» DATA LISTING
***

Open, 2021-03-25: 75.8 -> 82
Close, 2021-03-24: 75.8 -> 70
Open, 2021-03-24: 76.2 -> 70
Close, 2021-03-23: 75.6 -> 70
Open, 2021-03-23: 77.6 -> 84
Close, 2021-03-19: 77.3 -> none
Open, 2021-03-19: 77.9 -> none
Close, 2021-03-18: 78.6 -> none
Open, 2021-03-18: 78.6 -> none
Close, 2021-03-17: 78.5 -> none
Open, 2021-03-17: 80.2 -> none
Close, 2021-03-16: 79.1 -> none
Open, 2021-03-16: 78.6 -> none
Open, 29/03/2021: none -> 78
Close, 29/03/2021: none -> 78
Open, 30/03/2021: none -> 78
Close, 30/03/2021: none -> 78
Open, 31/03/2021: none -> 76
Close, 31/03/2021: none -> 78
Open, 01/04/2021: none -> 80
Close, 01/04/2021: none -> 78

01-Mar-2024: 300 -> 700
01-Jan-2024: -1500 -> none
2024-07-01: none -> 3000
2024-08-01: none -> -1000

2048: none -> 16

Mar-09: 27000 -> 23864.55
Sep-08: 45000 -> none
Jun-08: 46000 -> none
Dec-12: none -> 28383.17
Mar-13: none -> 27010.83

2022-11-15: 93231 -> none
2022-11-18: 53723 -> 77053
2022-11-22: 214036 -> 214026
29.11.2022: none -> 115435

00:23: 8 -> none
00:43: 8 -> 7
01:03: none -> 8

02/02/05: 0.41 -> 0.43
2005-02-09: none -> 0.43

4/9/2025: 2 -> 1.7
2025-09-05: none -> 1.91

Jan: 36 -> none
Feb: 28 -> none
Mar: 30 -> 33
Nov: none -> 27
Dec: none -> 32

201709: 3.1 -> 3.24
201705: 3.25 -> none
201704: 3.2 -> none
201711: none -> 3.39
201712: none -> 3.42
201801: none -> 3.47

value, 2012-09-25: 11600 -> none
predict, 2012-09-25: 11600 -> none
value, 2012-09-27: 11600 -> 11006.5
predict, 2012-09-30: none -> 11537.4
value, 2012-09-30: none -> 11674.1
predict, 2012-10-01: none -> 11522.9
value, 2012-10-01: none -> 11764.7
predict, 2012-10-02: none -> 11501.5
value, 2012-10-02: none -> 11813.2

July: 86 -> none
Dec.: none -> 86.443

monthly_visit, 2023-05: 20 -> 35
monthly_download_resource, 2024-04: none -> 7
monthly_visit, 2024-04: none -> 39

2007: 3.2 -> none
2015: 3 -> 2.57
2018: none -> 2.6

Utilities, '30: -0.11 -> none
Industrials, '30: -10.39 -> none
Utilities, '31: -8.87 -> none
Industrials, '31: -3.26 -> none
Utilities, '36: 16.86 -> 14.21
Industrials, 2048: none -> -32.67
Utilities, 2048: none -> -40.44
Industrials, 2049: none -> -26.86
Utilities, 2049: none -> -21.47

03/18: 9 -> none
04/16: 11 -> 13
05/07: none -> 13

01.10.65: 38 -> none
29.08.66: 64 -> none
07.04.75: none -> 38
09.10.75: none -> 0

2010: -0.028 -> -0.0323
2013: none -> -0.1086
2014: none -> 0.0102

***

» DESCRIPTION OF THE TASK
All lines from the one with "Industrials, 2048: none -> -32.67" to the end of the listing are to be printed exactly as given, both ends included.

» EXPECTED OUTPUT
Industrials, 2048: none -> -32.67
Utilities, 2048: none -> -40.44
Industrials, 2049: none -> -26.86
Utilities, 2049: none -> -21.47

03/18: 9 -> none
04/16: 11 -> 13
05/07: none -> 13

01.10.65: 38 -> none
29.08.66: 64 -> none
07.04.75: none -> 38
09.10.75: none -> 0

2010: -0.028 -> -0.0323
2013: none -> -0.1086
2014: none -> 0.0102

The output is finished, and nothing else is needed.